▶ _Task objective_:
An exact transcription of the entries is required, with none of the pictures carried over.

(Data entries)

- Opening Delimiter -

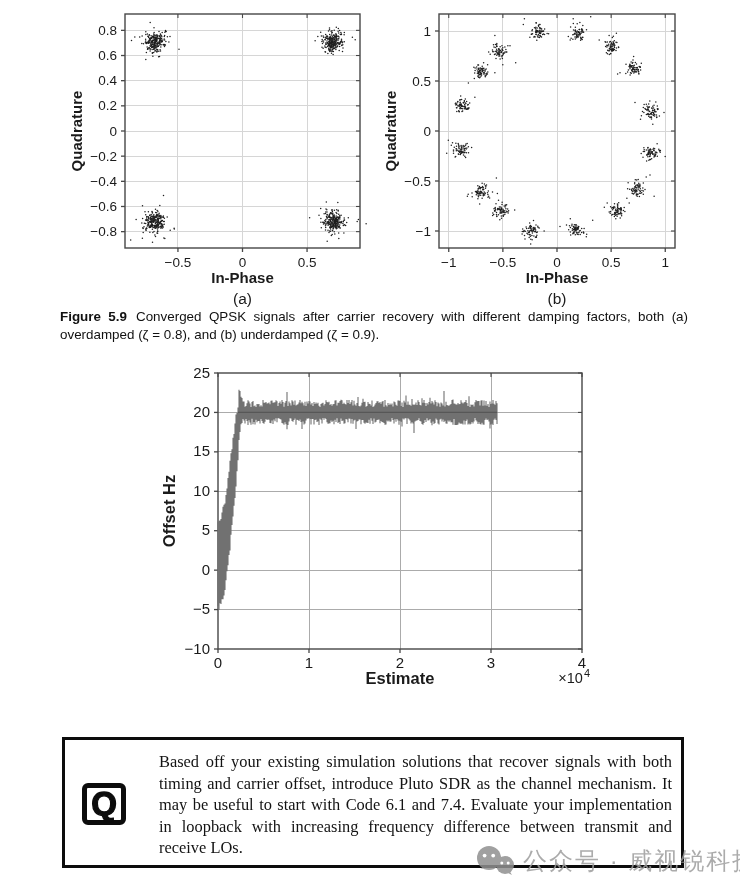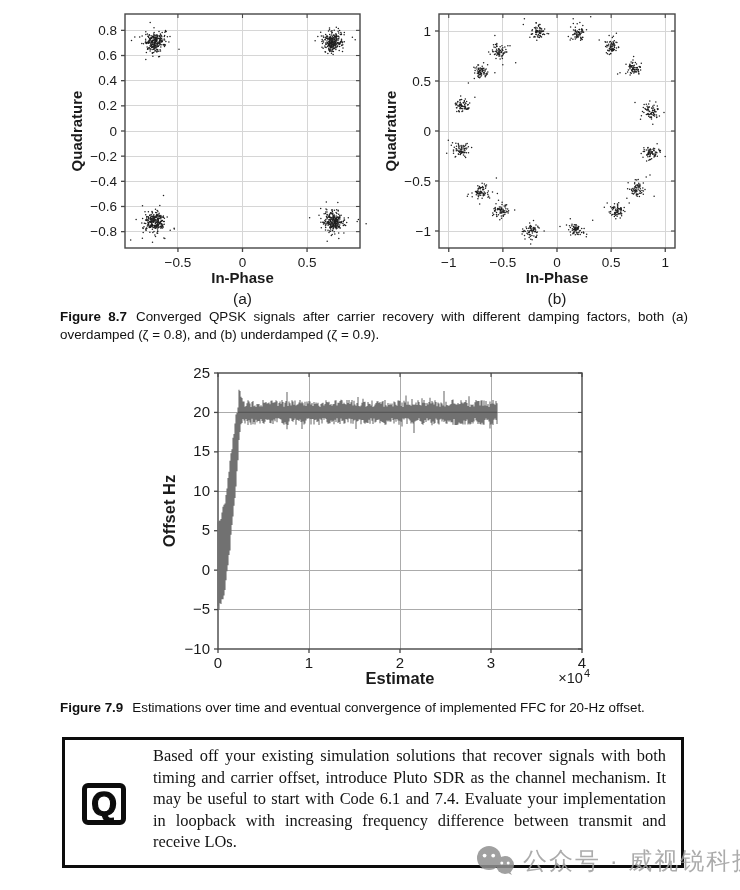"Figure 8.7" b { text: 8.7 -> 5.9 }
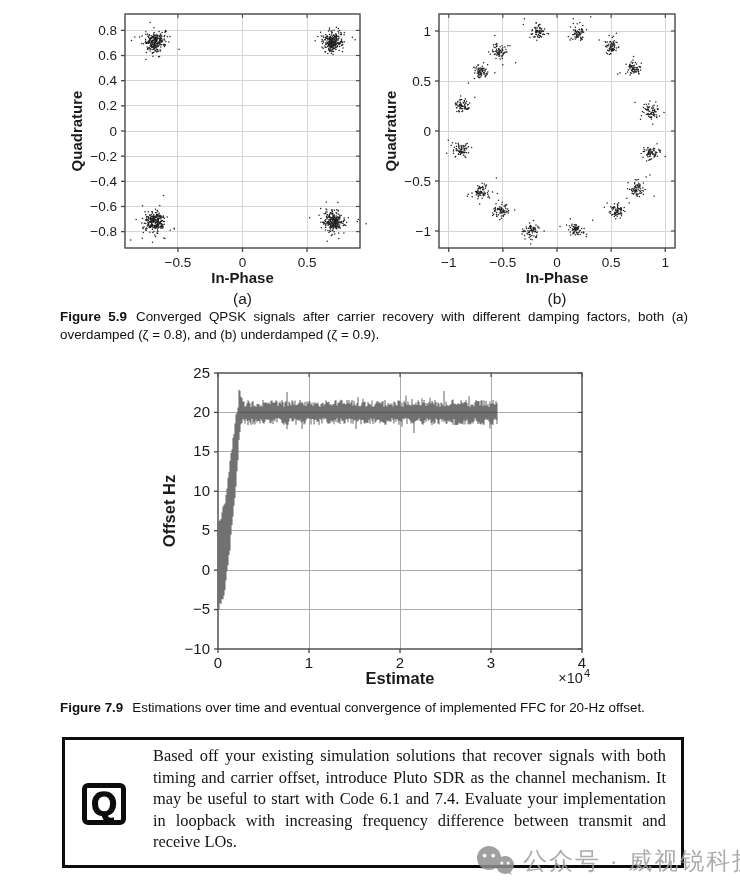"Figure 7.9 Estimations over time" p.caption { html: <p> <b>Figure 7.9</b><span>Estimations over time and eventual convergence of implemented FFC for 20-Hz offset.</span> </p> -> none }
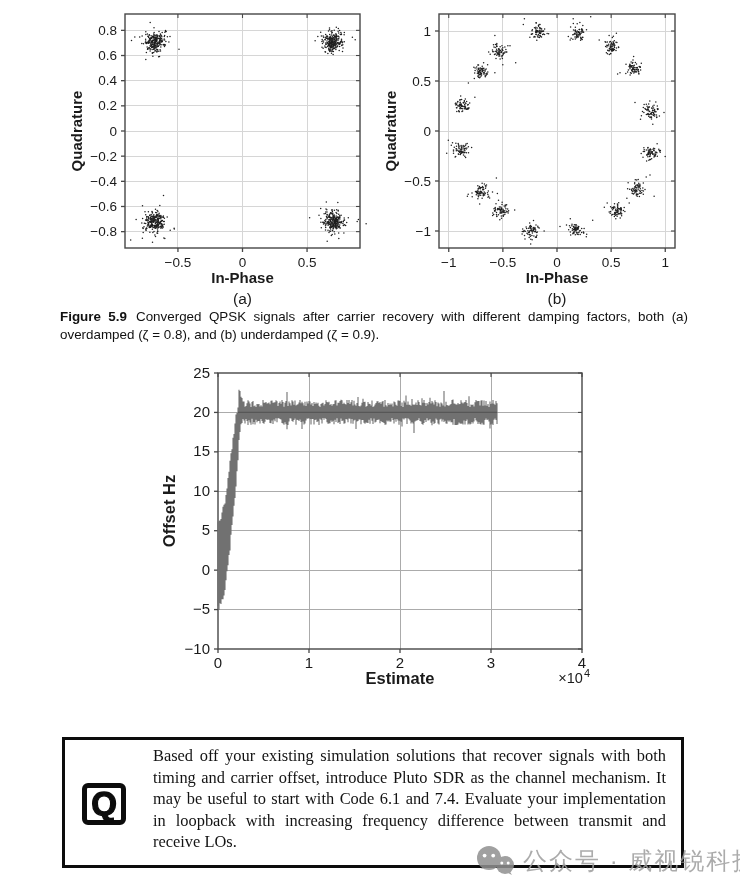"Based off your existing simulation" .qtext { margin: 1px -> 7px }
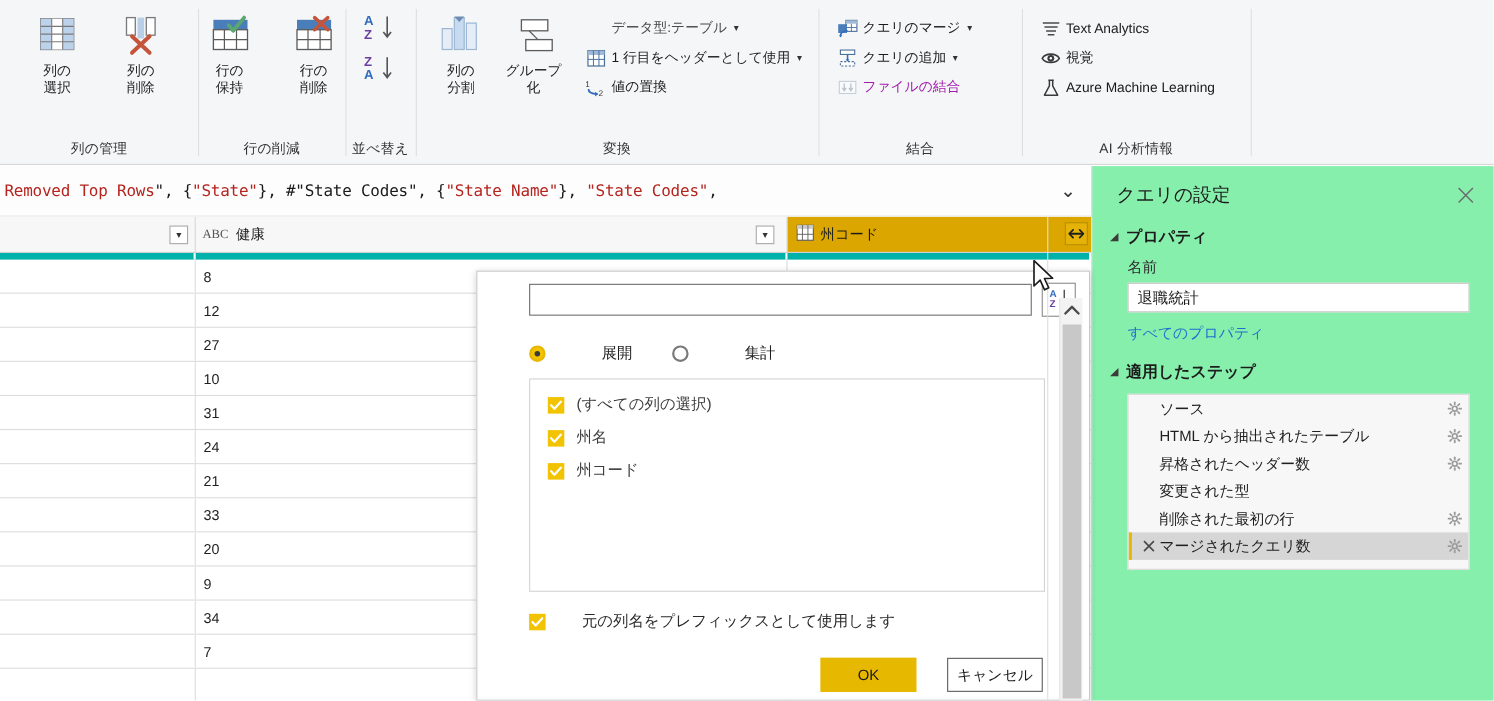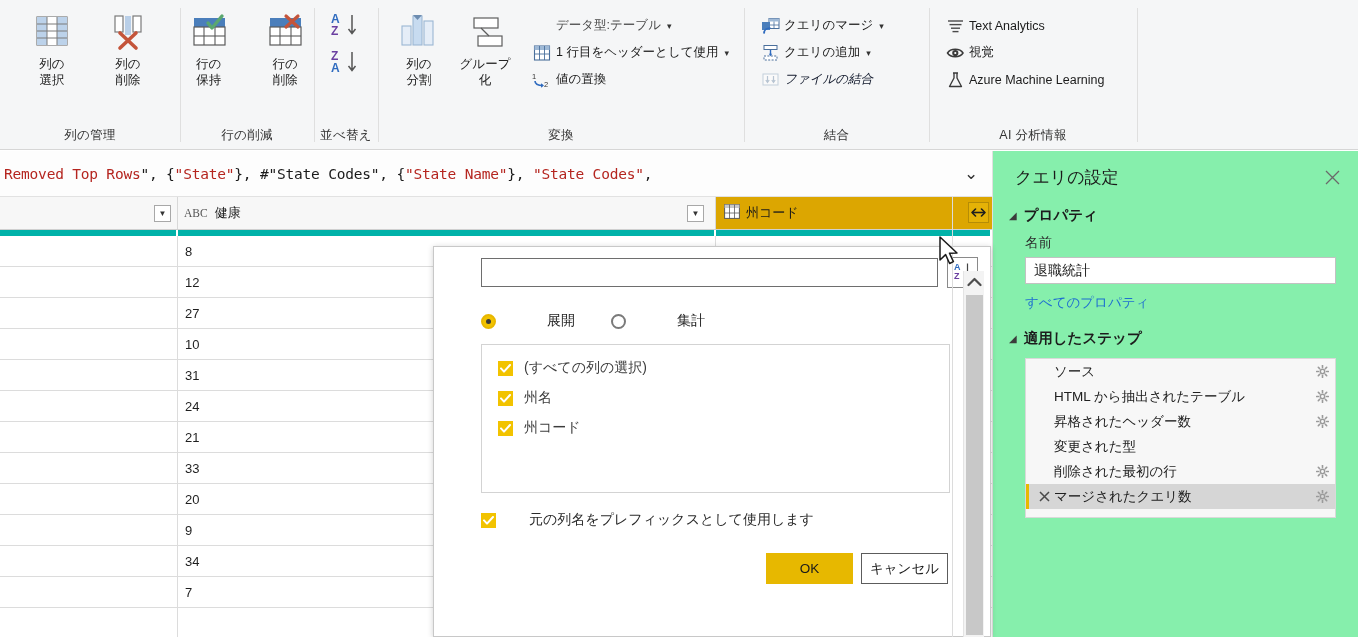"ファイルの結合" .smallrow.disabled .slabel { color: #0f172a -> #a21caf; font-style: italic -> none }
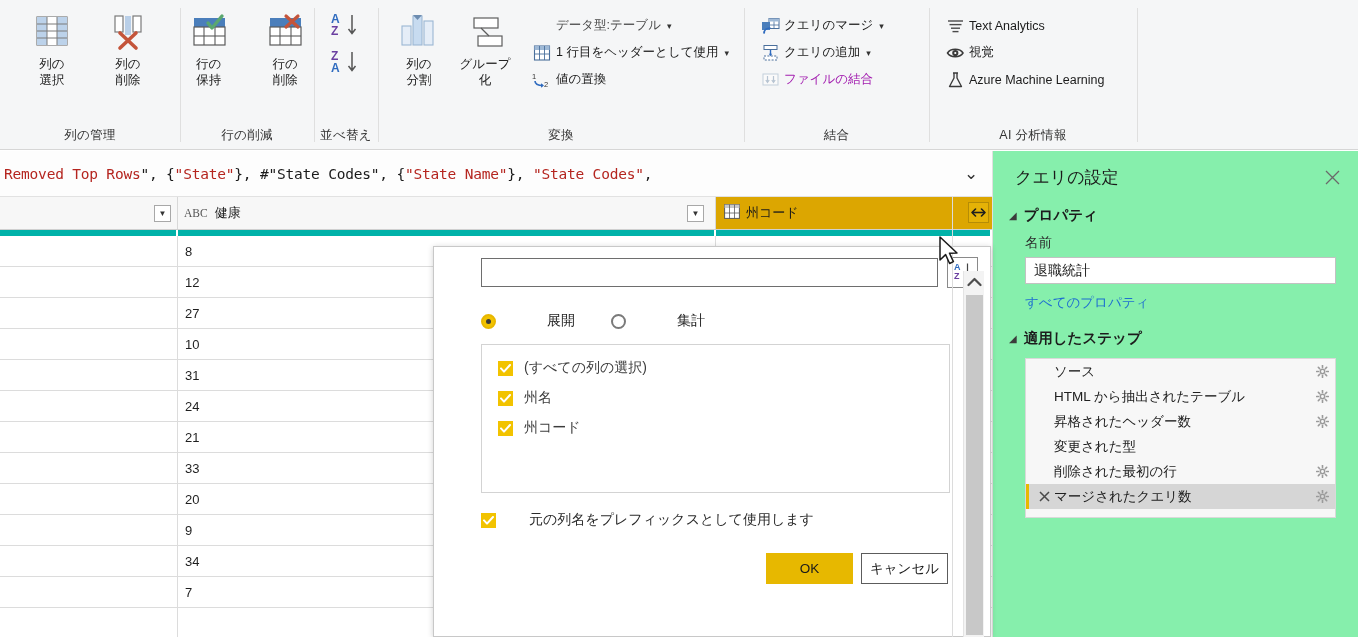"(すべての列の選択)" .listbox { height: 149px -> 194px }
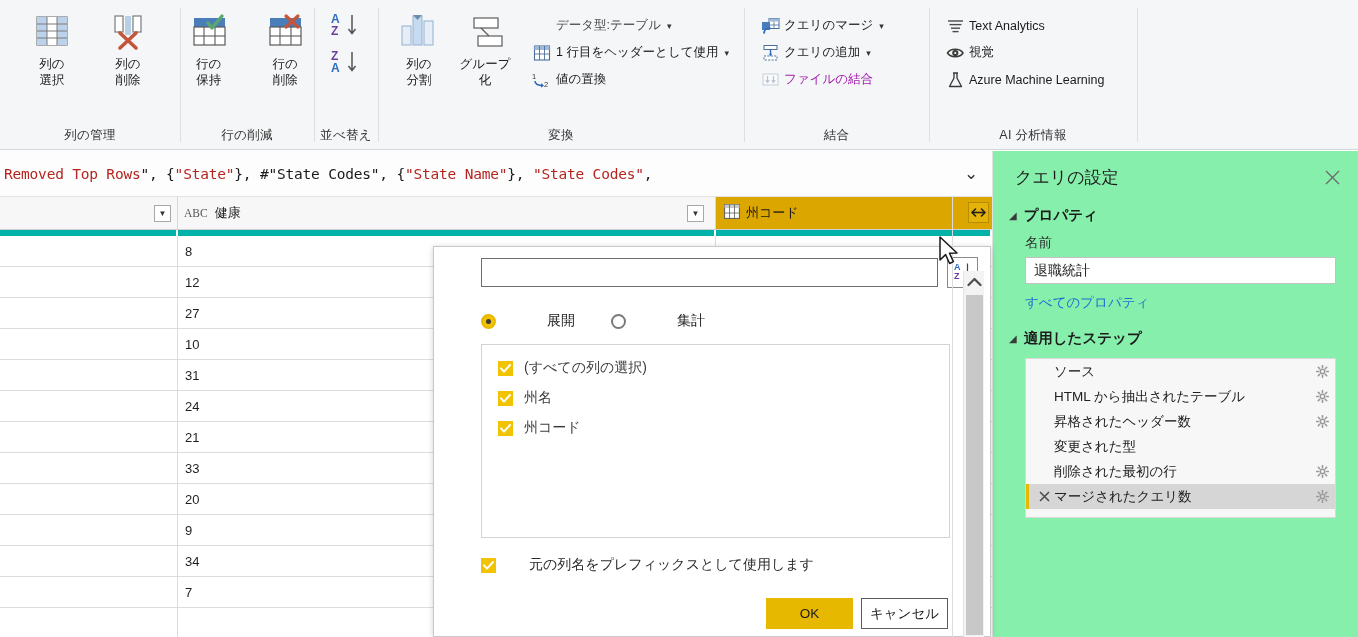"キャンセル" .btn-cancel { margin-left: 8px -> 28px }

- Closing Delimiter -

▶ _Solution to the problem_:
"Figure 8.7" b { text: 8.7 -> 5.9 }
"Figure 7.9 Estimations over time" p.caption { html: <p> <b>Figure 7.9</b><span>Estimations over time and eventual convergence of implemented FFC for 20-Hz offset.</span> </p> -> none }
"Based off your existing simulation" .qtext { margin: 1px -> 7px }
"ファイルの結合" .smallrow.disabled .slabel { color: #0f172a -> #a21caf; font-style: italic -> none }
"(すべての列の選択)" .listbox { height: 149px -> 194px }
"キャンセル" .btn-cancel { margin-left: 8px -> 28px }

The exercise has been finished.